Implementing a simple routine of stretching and strengthening exercises can usually be a good neck posture corrector. Paying close attention to good posture may reduce pain and relieve side effects as well.
When your posture is misaligned, it can overload the muscles and connective tissue of your upper back, neck, and shoulders that support your head.
In turn, this can affect your nerves, tendons, and ligaments connected to those muscles.
Studies have shown that specific stretching, strengthening exercises and manual therapy by a chiropractor may help restore muscle alignment of your neck and head.
Simple Exercises to Correct Poor Posture
Unless your symptoms are more severe, practicing these exercises and stretches may help prevent forward head posture.
- Chin tucks
Chin tucks are as simple as they are beneficial. Plus, you can do them anywhere you need to.
- Keep your chin and head parallel with the floor. Tilt your chin towards your chest, just like making a double chin.
- While keeping your chin tucked in, move the back of your head away from the base of your neck.

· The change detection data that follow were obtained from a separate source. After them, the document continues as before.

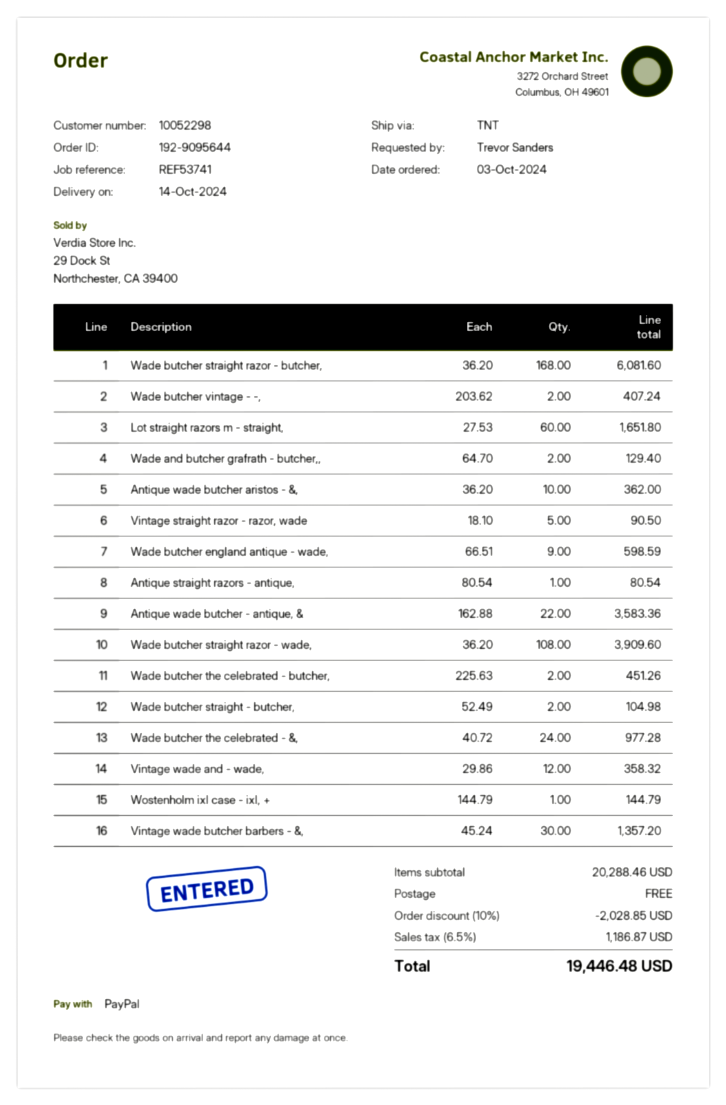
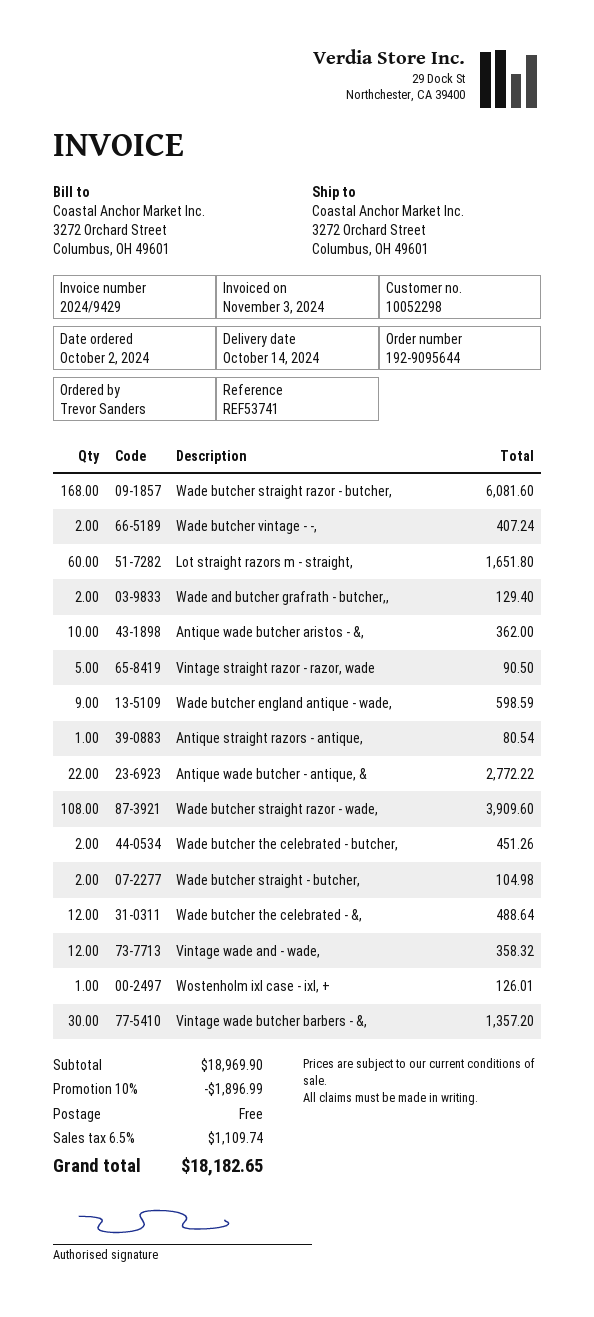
order date: 2024-10-03 -> 2024-10-02
Antique wade butcher - antique, &: 22 for 3583.36 -> 22 for 2772.22
Wade butcher the celebrated - &,: 24 for 977.28 -> 12 for 488.64
Wostenholm ixl case - ixl, +: 1 for 144.79 -> 1 for 126.01
subtotal: 20288.46 -> 18969.90
discount: 10% = 2028.85 -> 10% = 1896.99
tax: 6.5% = 1186.87 -> 6.5% = 1109.74
total: 19446.48 -> 18182.65

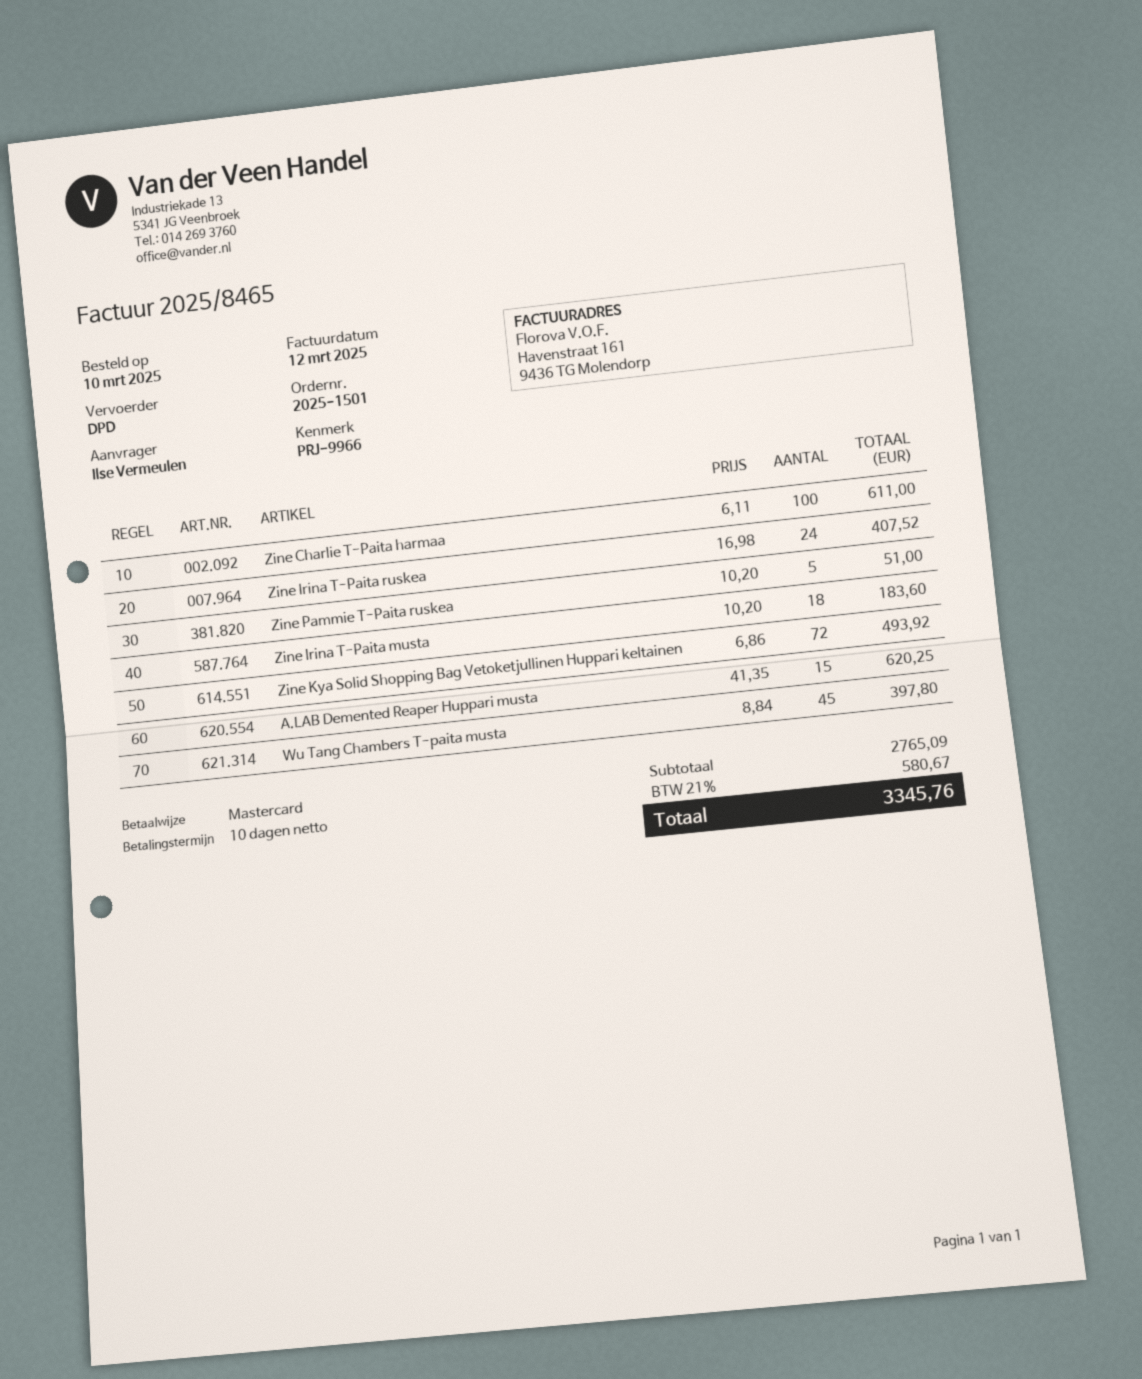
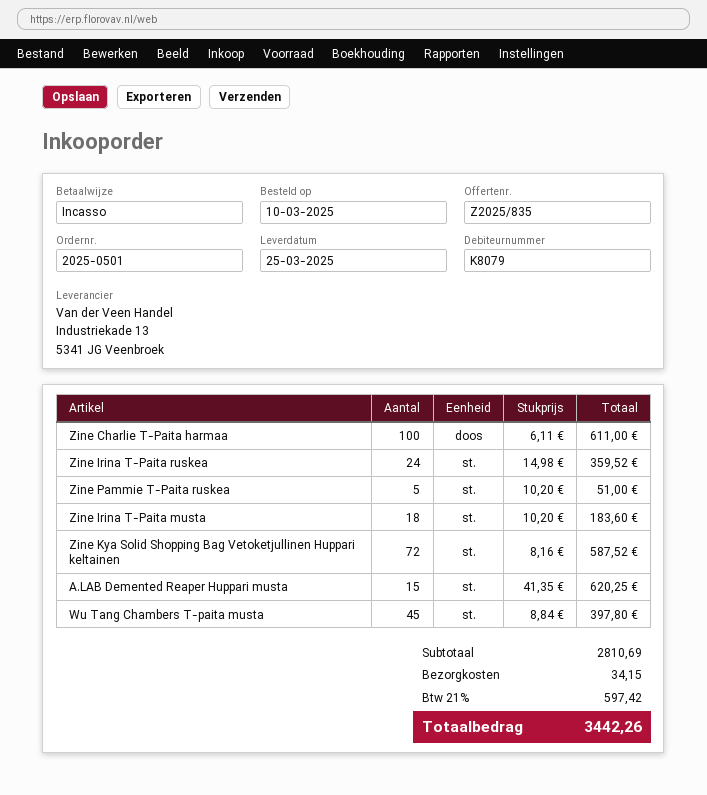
order number: 2025-1501 -> 2025-0501
payment method: Mastercard -> direct debit
Zine Irina T-Paita ruskea: 24 x 16.98 = 407.52 -> 24 x 14.98 = 359.52
Zine Kya Solid Shopping Bag Vetoketjullinen Huppari keltainen: 72 x 6.86 = 493.92 -> 72 x 8.16 = 587.52
subtotal: 2765.09 -> 2810.69
shipping: none -> 34.15
tax: 21% = 580.67 -> 21% = 597.42
total: 3345.76 -> 3442.26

- Hold the position for three deep breaths.
- Return to a neutral position.
Other variations of this exercise include:
- Chin tucks while lying down
- Chin tucks while standing against the wall
- Forward neck stretch
In addition to the above, try the following:
- Exercise for correcting bad posture
- Exercise for improving your posture
- How to sleep with good posture
- Standing posture exercises
How to Check Your Posture
You can get a good feel for what a correct posture feels like with this test:
- Stand straight with your head, shoulders, hips, and feet against a wall.
- Now move your arms up and down against the wall at least 10 times.
- When you finish the exercise and walk away, your body should feel properly aligned.
This is the first good step to becoming aware of what good posture is when standing, sitting, or walking.
If you sit at a desk try this:
- Use a chair with lumbar support
- Keep your feet flat on the floor
- Position your computer screen and cell phone at eye level
- Position your mouse and keyboard so your hands and wrists aren’t strained
Remember, good posture takes practice!
If you tend to slump over, work at it through exercise, stretches, and mindful practices.
Improve Your Quality of Life With Better Posture
Forward neck and head posture may cause a wide range of issues for your body.
By combining strengthening and stretching into your regular routine, you’ll be well on your way to a better posture.
With good posture, you’ll feel better and more natural than slouching or leaning forward.